Il tutto purché restino intatti, e completamente irrisolti, i veri problemi del Paese. La crescita, attraverso investimenti e ovviamente rischi, può aspettare. Tanto l’Italia, nella concezione dei consulenti di Goldman Sachs, come Jim O’Neil (non c’era solo Mario Monti), è un Paese “che ha un po’ di Made in Italy, il calcio e la cucina” (dichiarazione a un Forum di Davos di qualche anno fa), prima della catastrofe finanziaria a cui ha contribuito anche la “benemerita” Goldman Sachs. Si dice che un “governo dei tecnici” in realtà non esista mai. Al massimo può essere solo una “sciagura” come diceva Benedetto Croce. Ma in questo caso ci troviamo solo di fronte a un immobilismo passatista, di chiaro stampo di una certa cultura italiana. Il professor Francesco Forte ricordava ieri le “battaglie” contro la televisione a colori di Ugo La Malfa e quelle di Giuliano Amato contro l’Alta Velocità. Ce ne sono state altre ancora più comiche e grottesche, come quella del vecchio Pci contro l’Autostrada del Sole.
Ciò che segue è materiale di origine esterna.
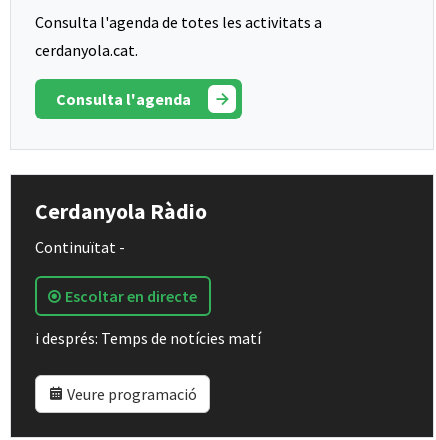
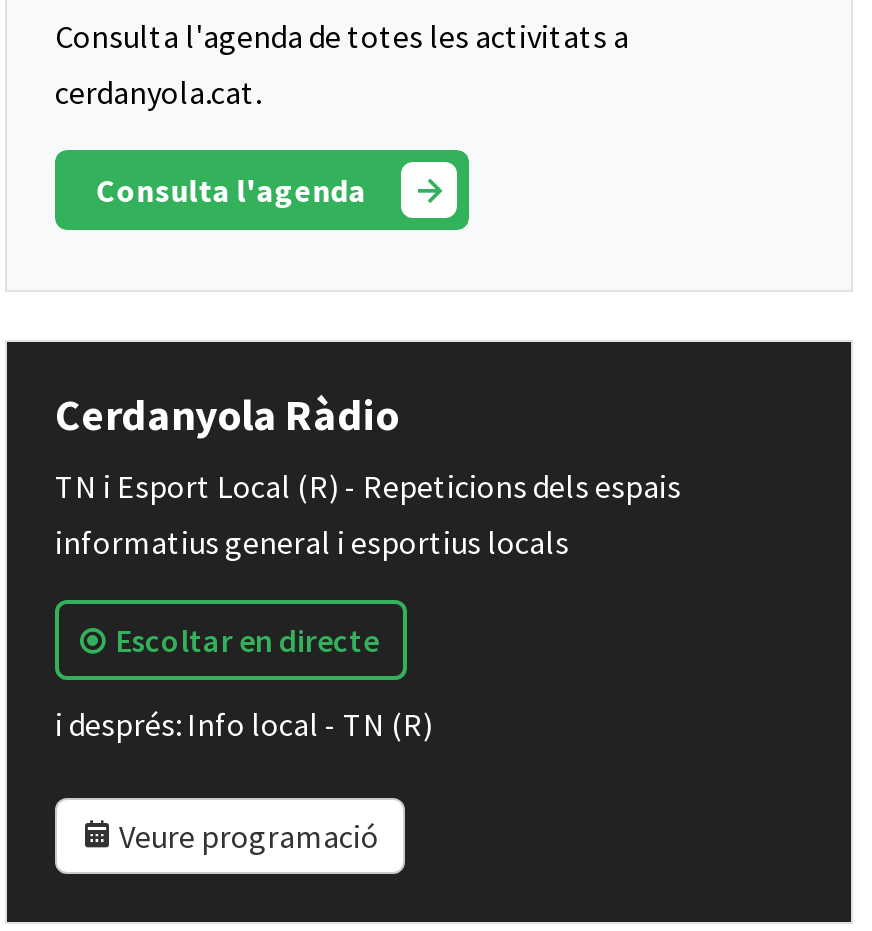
- Continuïtat -
+ TN i Esport Local (R) - Repeticions dels espais
+ informatius general i esportius locals

- i després: Temps de notícies matí
+ i després: Info local - TN (R)
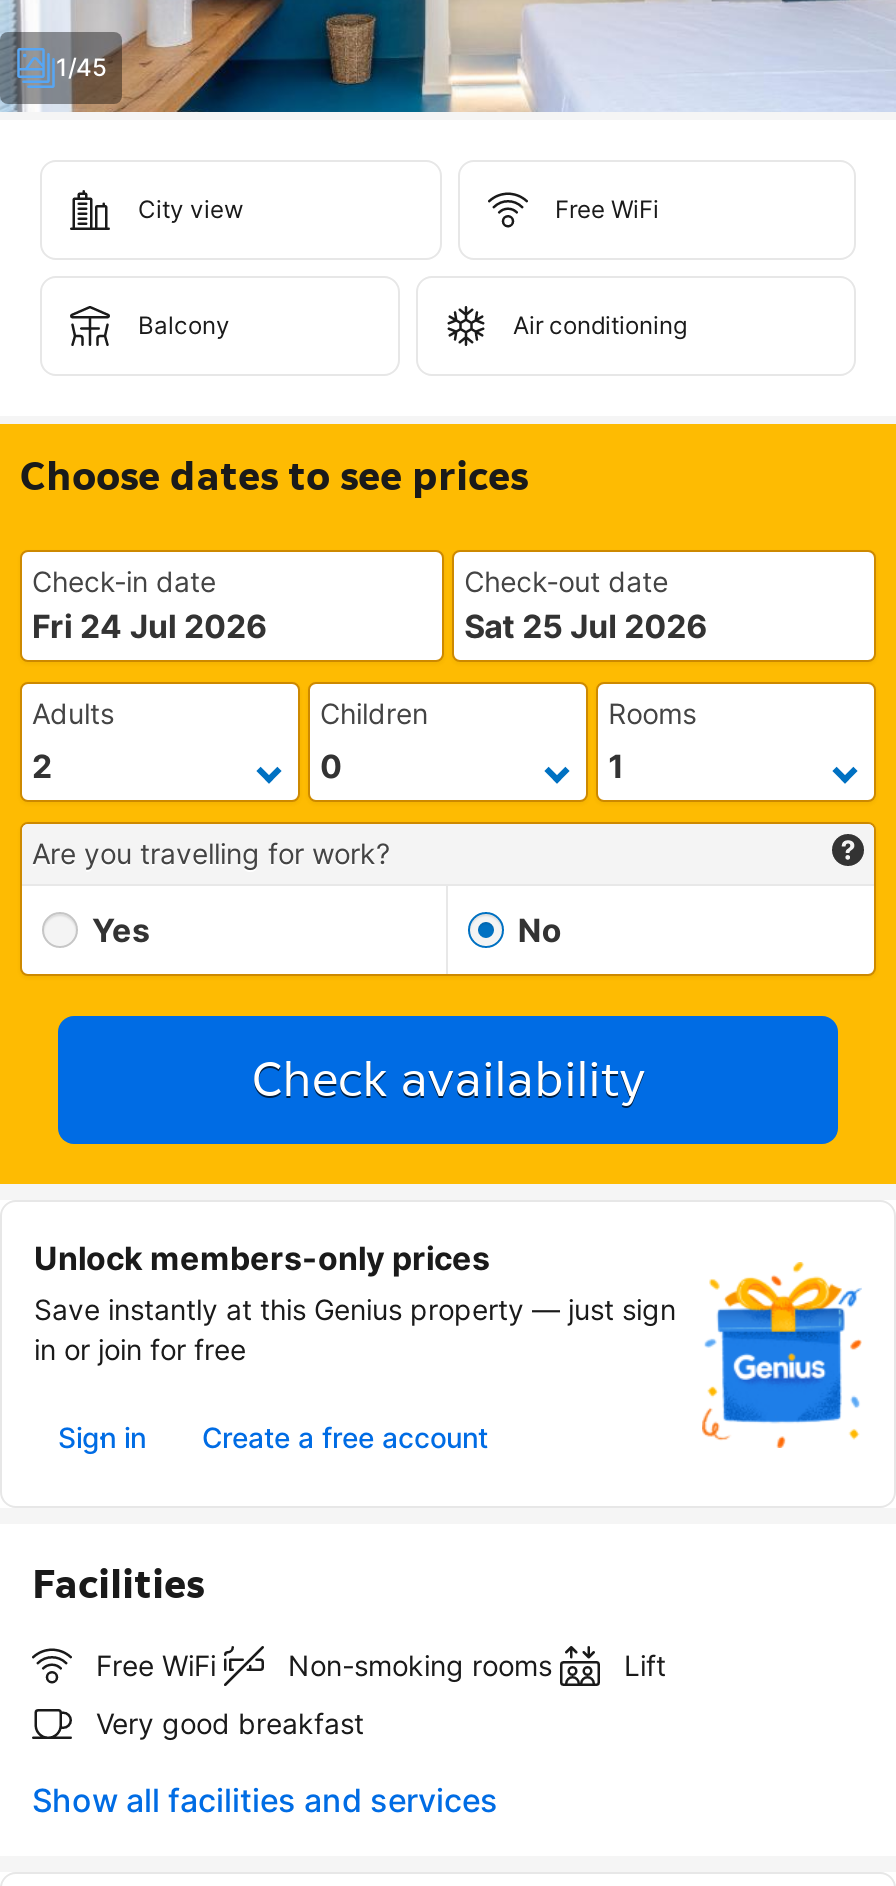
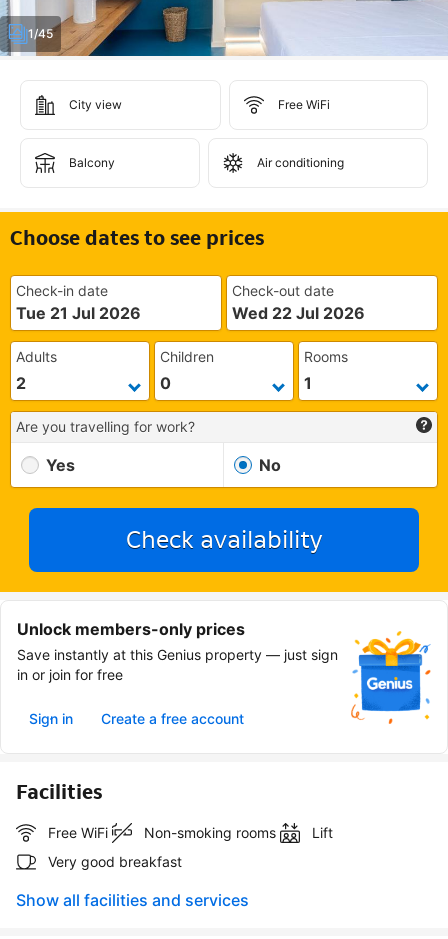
- Fri 24 Jul 2026
+ Tue 21 Jul 2026

- Sat 25 Jul 2026
+ Wed 22 Jul 2026
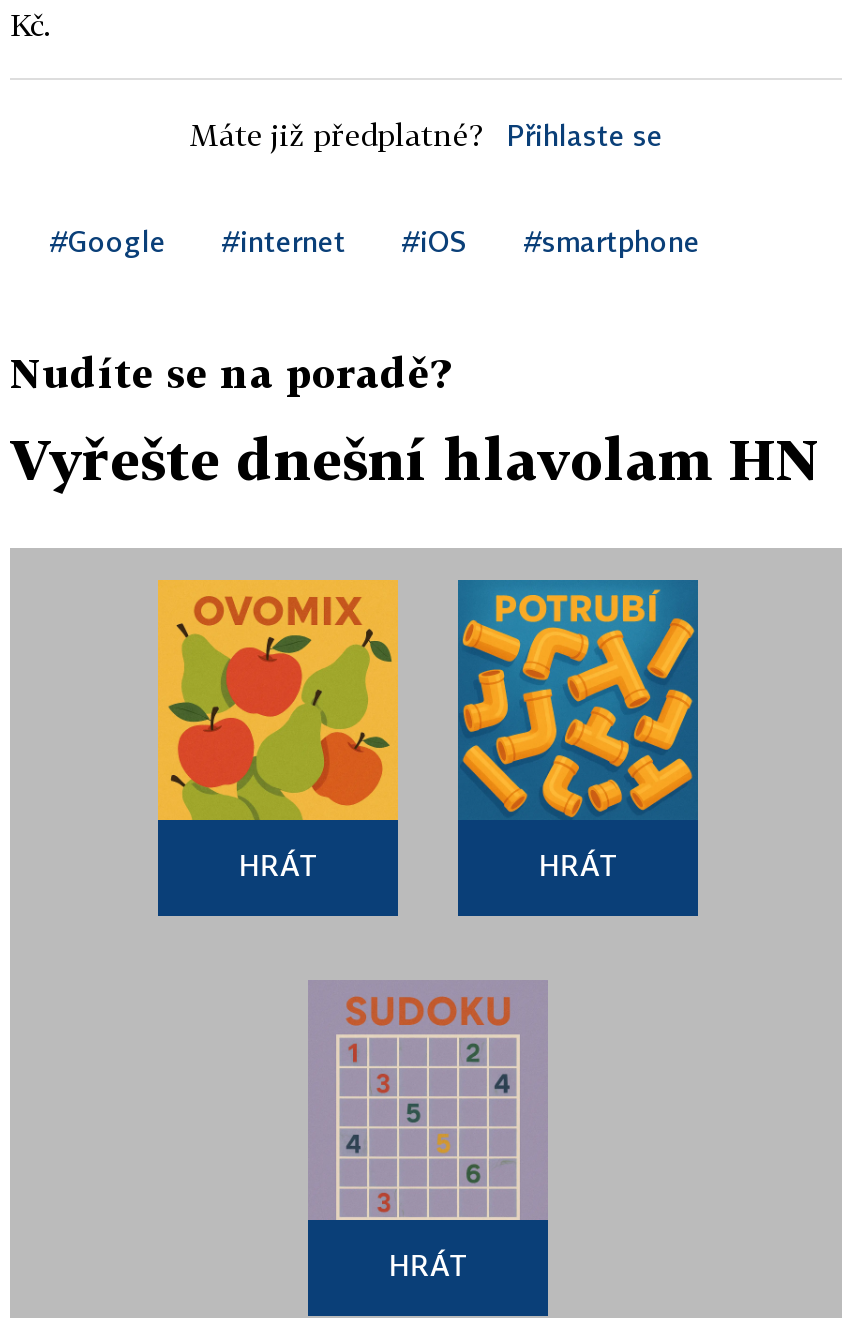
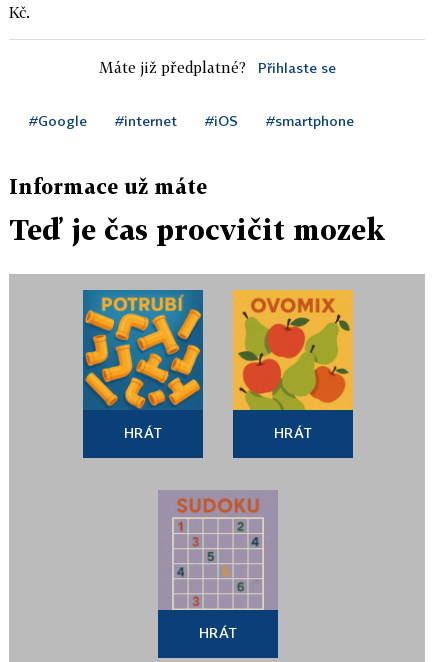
- Nudíte se na poradě?
+ Informace už máte

- Vyřešte dnešní hlavolam HN
+ Teď je čas procvičit mozek

- [image]
+ [image]

- [image]
+ [image]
Sono tutte figlie di una cultura azionista e moralista che non ha alcun senso. Non attribuiamo a Monti una vocazione “azionista” in chiave passatista. In questo momento ci sembra solo uno zelante ragioniere al servizio degli euroburocrati, che pensa al suo futuro di senatore a vita, senza aver mai rischiato nulla. Magari sarà ricordato come il “salvatore” dei bilanci italiani, non certo come un leader che infonde coraggio. Quando in Europa gli chiederanno una nuova manovra di 50 miliardi di euro, per ridurre il debito di un ventesimo, aumenti la pressione fiscale, professore, così guardiamo il Festival di Sanremo, pagato con una tassa, che si chiama canone, mangiando patate lesse.